We can see that elements in the queue have an index starting from 0 and increasing by one. This index is called the offset of the event.

We can’t perform searches in Kafka, it has only two read operations: subscribe (at a specific offset) and consume. Typically, we’ll subscribe at offset 0 and start consuming events one by one.

What good is a database if it can’t be searched?

Data is only useful if we can consume it and for a lot of use cases a relational database is a good solution.

Kafka is typically used as a source of truth that can feed information into other databases. To understand this better, let’s imagine a web store that uses MySQL.

Server -> Mysql diagram

The store is working, but we want to improve the user experience by adding better search functionality. We know that Elasticsearch can help us with this, but we need to figure out how to keep the data in MySQL and Elasticsearch in sync.

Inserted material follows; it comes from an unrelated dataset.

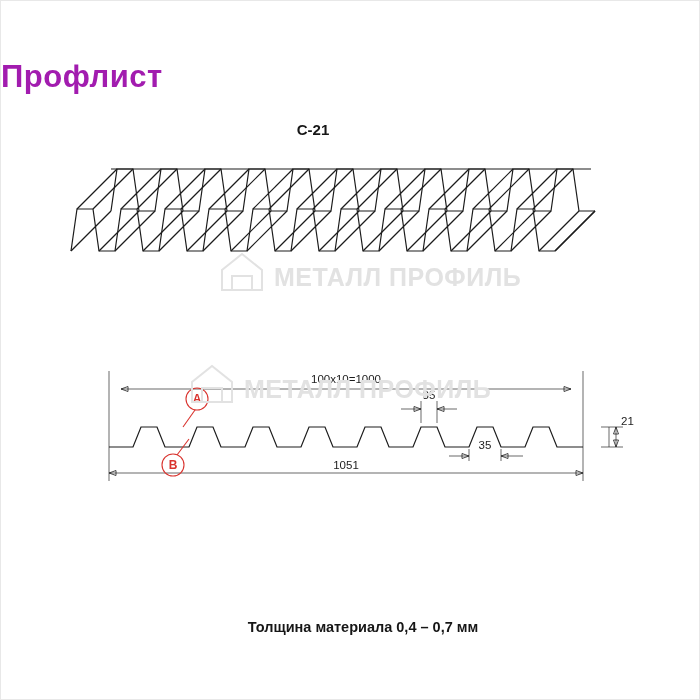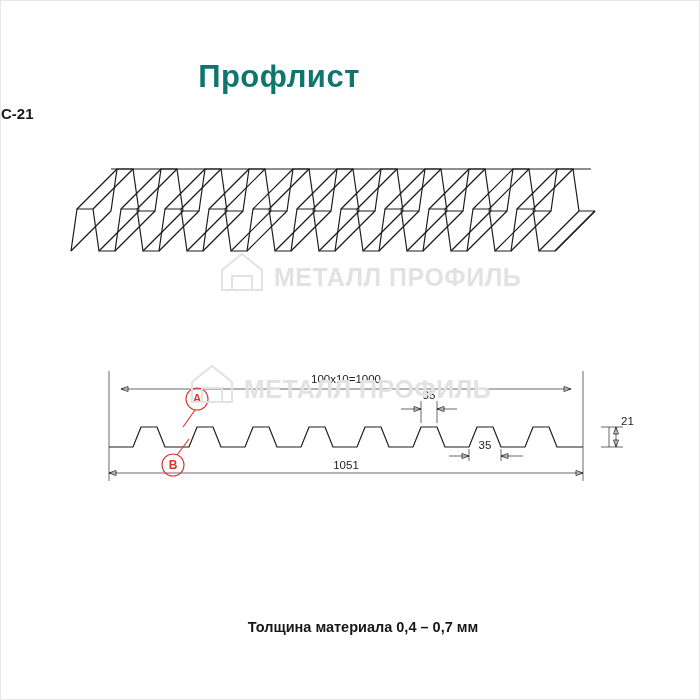"Профлист" .title { color: #0f766e -> #a21caf; text-align: center -> left }
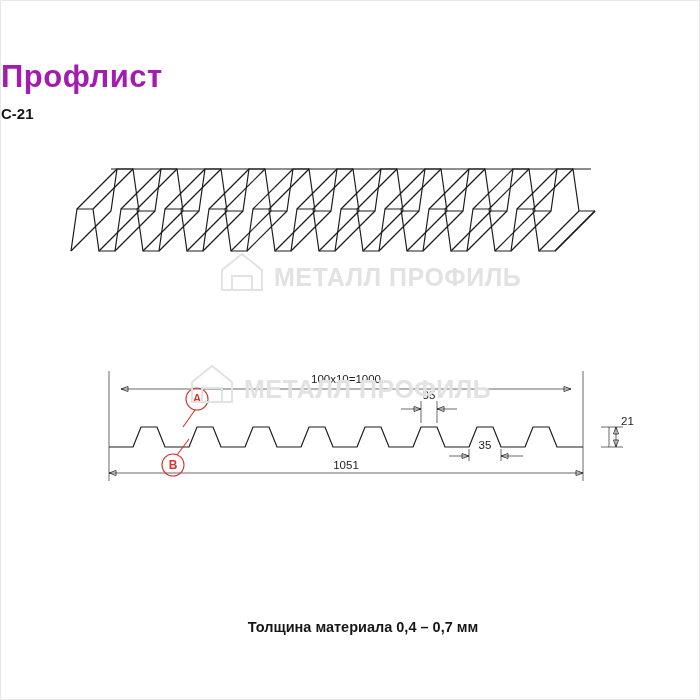"С-21" .subtitle { text-align: left -> center; top: 104px -> 120px }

One approach is to have Elasticsearch periodically read all the information in MySQL and update it’s data based on this information:

Server -> Mysql -> Elasticsearch diagram

The problem with this is that Elasticsearch will have to periodically read all data in the DB, which could affect the performance of the database. A full scan could also take long so the updates will take some time to be reflected in Elasticsearch even if we do scans continuously.

This process is not only inefficient, it also means that Elasticsearch will not have up to date information right away.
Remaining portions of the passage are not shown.